Most common repeated strings

TalkPurely Programmers

Join LibraryThing to post.

Most common repeated strings

This topic is currently marked as "dormant"—the last message is more than 90 days old. You can revive it by posting a reply.

1timspalding
Jul 25, 2009, 10:19am

I'm looking for an easy way to identify the most common repeated strings in some code. I've got a big hunk of HTML and JavaScript with many repetitions of very long class, id and function names (eg., "LibraryThing.collections.toggleBookForCollectionFromMenu"). I want to simplify it down by making them smaller.

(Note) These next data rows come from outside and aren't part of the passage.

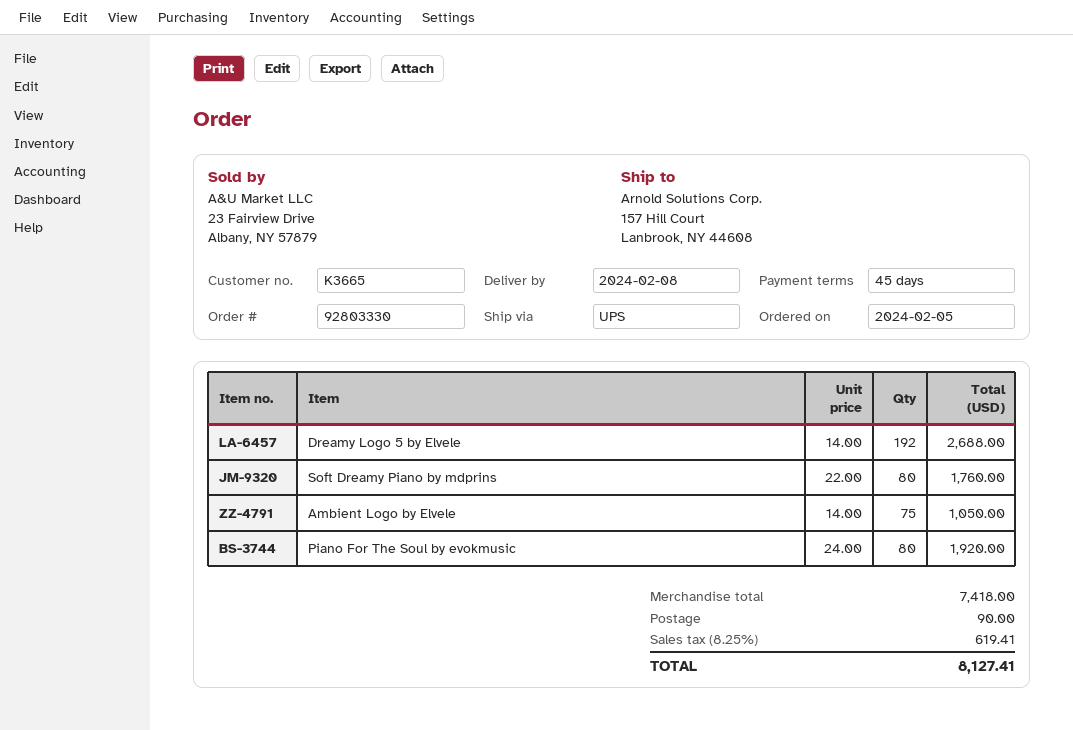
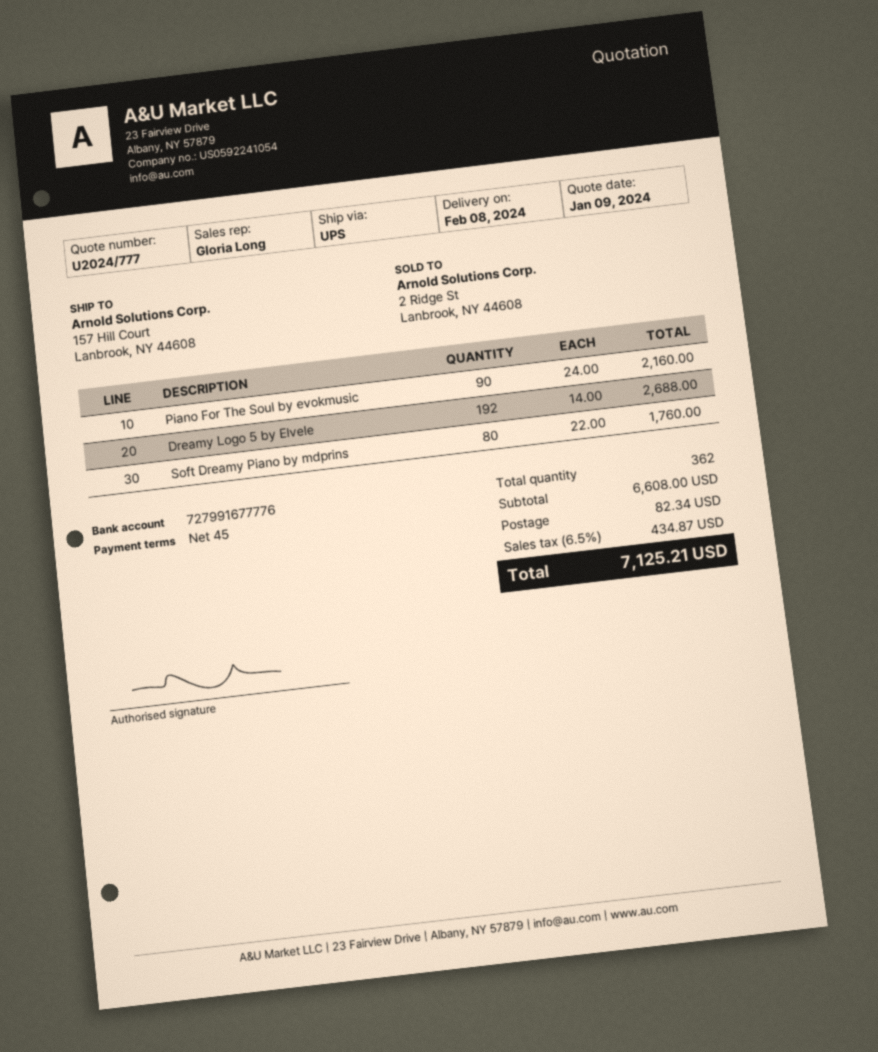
Ambient Logo by Elvele: 75 x 14.00 = 1050.00 -> none
Piano For The Soul by evokmusic: 80 x 24.00 = 1920.00 -> 90 x 24.00 = 2160.00
subtotal: 7418.00 -> 6608.00
shipping: 90.00 -> 82.34
tax: 8.25% = 619.41 -> 6.5% = 434.87
total: 8127.41 -> 7125.21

I'd love a script, preferably in PHP, that showed the longest such strings, so I can approach the issue systematically. I'm guessing this is an easy problem, and that it's baked into algorithms like ZIP. I'm sure there's an elegant algorithm for it.

Anyone have a good solution?

2timspalding
Jul 25, 2009, 1:08pm

I tried it over on StackOverflow. The solution is VERY slow. I've got my own, longer and more annoying one that's a little faster, mostly because it goes word by word.

http://stackoverflow.com/questions/1182208/find-longest-repeating-strings

3Sander314
Jul 25, 2009, 1:12pm

Sounds like a variant on http://en.wikipedia.org/wiki/Longest_repeated_substring_problem
Not very easy to implement in the most general case.

In your case however, you can use something easier as you probably want strings matching a-zA-z0-9\.+ and in that case some kind of brute force regex+hash solution will suffice. Do you have some example input?

4kevinmcguinness
Jul 27, 2009, 7:39pm

There is a solution to a similar problem in Jon Bentley's Programming Pearls, Column 15. He uses a data structure called a suffix array to create a very efficient solution for plain text. You might need to extract what you're interested in from the program text first, but Bentley's solution should work.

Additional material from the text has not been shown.